With pride, at the end of his talk. Derreck held up a beautiful, fragrant bar of recycled soap that his organization was sending to Africa.
Soap. Such a simple thing. Every day we grab a bar of it in our shower. We bought it in a store, picked out our favorite fragrance from the bunch available, giving it barely any thought. We don’t stop to marvel at the lather the soap creates, the smell it leaves on our skin, the ease with which it rinses off dirt and germs, leaving us healthy and clean.
To children in Africa that soap means life.
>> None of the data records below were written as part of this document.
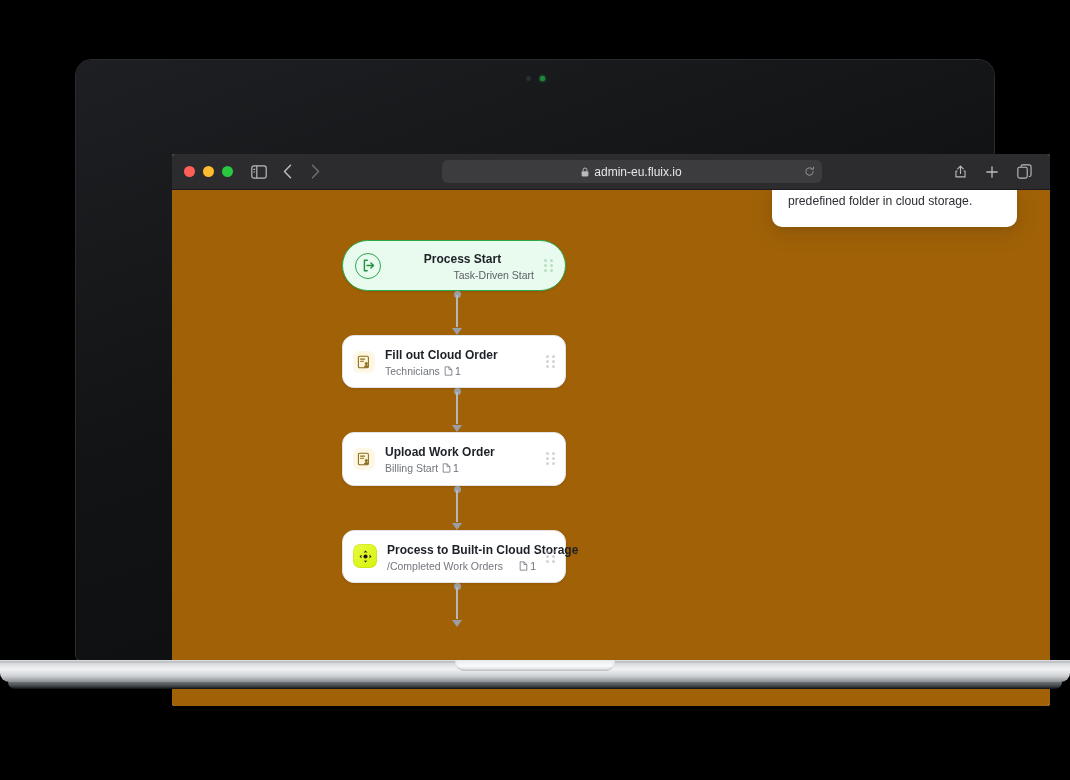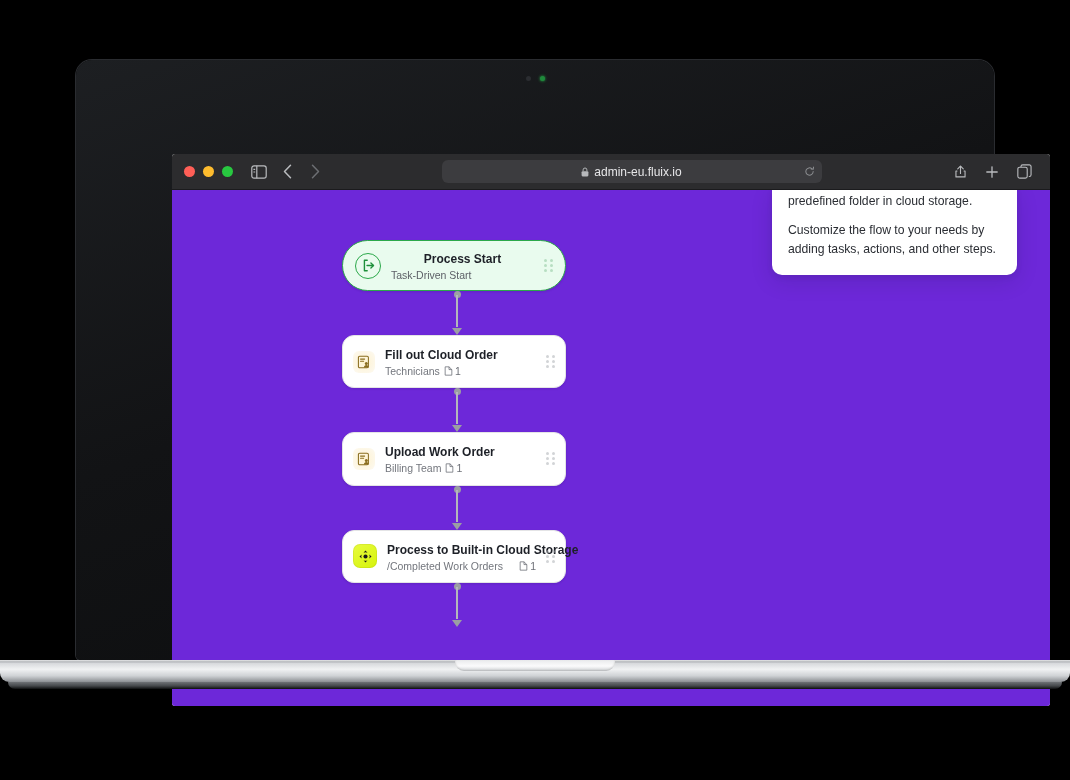--- a/index.html
+++ b/index.html
@@ -86,21 +86,21 @@
     color:#e6e6e8; font-size: 12px; gap: 5px;
   }
   .url-pill .lock { display:flex; color:#b7b9bc; }
   .reload { position:absolute; right: 7px; color:#8b8d90; display:flex; }
 
   .chrome-right { display:flex; align-items:center; gap:4px; margin-left: 12px; }
 
   
   .canvas {
     position: relative; width: 100%; height: calc(100% - 36px);
-    background: #6d28d9;
+    background: #a16207;
     overflow: hidden;
   }
 
   
   .flow { position: absolute; left: 170px; top: 50px; width: 230px; }
 
   .node {
     position: relative; width: 224px; background: #fff;
     border: 1px solid #e4e4e6; border-radius: 12px;
     box-shadow: 0 1px 2px rgba(16,24,40,.05), 0 1px 3px rgba(16,24,40,.06);
@@ -140,21 +140,21 @@
   }
   .node-sub {
     font-size: 10.5px; color: #73767d; line-height: 1.35; margin-top: 1px;
     display:flex; align-items:center; gap: 4px;
   }
   .node-sub .sub-text { white-space: nowrap; overflow:hidden; text-overflow: ellipsis; }
   .doc-badge { display:flex; align-items:center; gap: 2px; color:#6d7077; flex:0 0 auto; }
   .doc-badge .cnt { font-size: 10.5px; }
   .node.terminal .node-body { text-align: center; }
   .node.terminal .node-title { color:#1d2027; }
-  .node.terminal .node-sub { justify-content:flex-start; color:#5d6067; }
+  .node.terminal .node-sub { justify-content:flex-end; color:#5d6067; }
   .sub-spacer { flex: 1 1 auto; }
 
   .handle { flex: 0 0 auto; display:grid; grid-template-columns: repeat(2, 3px); gap: 2px 3px; opacity:.55; }
   .handle i { width:3px; height:3px; border-radius:50%; background:#aeb1b6; display:block; }
   .node.terminal .handle i { background: #8fc79f; }
 
   .connector { position: relative; height: 44px; display:flex; justify-content:center; }
   .connector .line { position:absolute; top:4px; bottom:8px; width:1.5px; background:#b4b7bb; }
   .connector .cap {
     position:absolute; top:0; width:7px; height:7px; border-radius:50%; background:#9b9ea3;
@@ -254,21 +254,20 @@
               <path d="M4.2 3.2V2.8a1.9 1.9 0 0 1 1.9-1.9h7a1.9 1.9 0 0 1 1.9 1.9v8.6a1.9 1.9 0 0 1-1.9 1.9h-0.5"></path>
             </svg>
           </div>
         </div>
       </div>
 
       <div class="canvas">
 
         <div class="tip">
           <p>predefined folder in cloud storage.</p>
-          <p>Customize the flow to your needs by adding tasks, actions, and other steps.</p>
         </div>
 
         <div class="flow">
 
           <div class="node terminal">
             <span class="node-ico">
               <span class="ico-circle">
                 <svg width="13" height="13" viewBox="0 0 14 14" fill="none" stroke="currentColor" stroke-width="1.5" stroke-linecap="round" stroke-linejoin="round">
                   <path d="M5.6 1.4H2.6v11.2h3"></path>
                   <line x1="5.4" y1="7" x2="12.2" y2="7"></line>
@@ -347,21 +346,21 @@
                   <line x1="3.5" y1="4.1" x2="7.6" y2="4.1"></line>
                   <line x1="3.5" y1="6.2" x2="6.6" y2="6.2"></line>
                   <circle cx="9.3" cy="8.6" r="1.5" fill="currentColor" stroke="none"></circle>
                   <path d="M6.9 12.5c0-1.5 1.1-2.4 2.4-2.4s2.4.9 2.4 2.4z" fill="currentColor" stroke="none"></path>
                 </svg>
               </span>
             </span>
             <span class="node-body">
               <span class="node-title">Upload Work Order</span>
               <span class="node-sub">
-                <span class="sub-text">Billing Team</span>
+                <span class="sub-text">Billing Start</span>
                 <span class="doc-badge">
                   <svg width="9" height="10" viewBox="0 0 10 12" fill="none" stroke="currentColor" stroke-width="0.95" stroke-linejoin="round">
                     <path d="M1 1h4.6L9 4.3V11H1z"></path>
                     <polyline points="5.6,1 5.6,4.3 9,4.3"></polyline>
                   </svg>
                   <span class="cnt">1</span>
                 </span>
               </span>
             </span>
             <span class="handle">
To us it means virtually nothing.
Derreck stood in front of a large group of women and, with a twinkle in his eye and a burble of laughter in his throat, reminded us that there is wonder in every little thing we take for granted. He also reminded us that sometimes the solutions for fixing the world lie in the most unexpected of places.
Having heard him speak and share his story, I’m not just moved to go visit every hotel in my vicinity to beg them to research how they can help the Global Soap Project, I’m also moved to try to keep seeing the world through eyes like his. I want to make a point to appreciate all the little things that are so easy to dismiss or take for granted so I too can work to keep the world around us perfectly magical.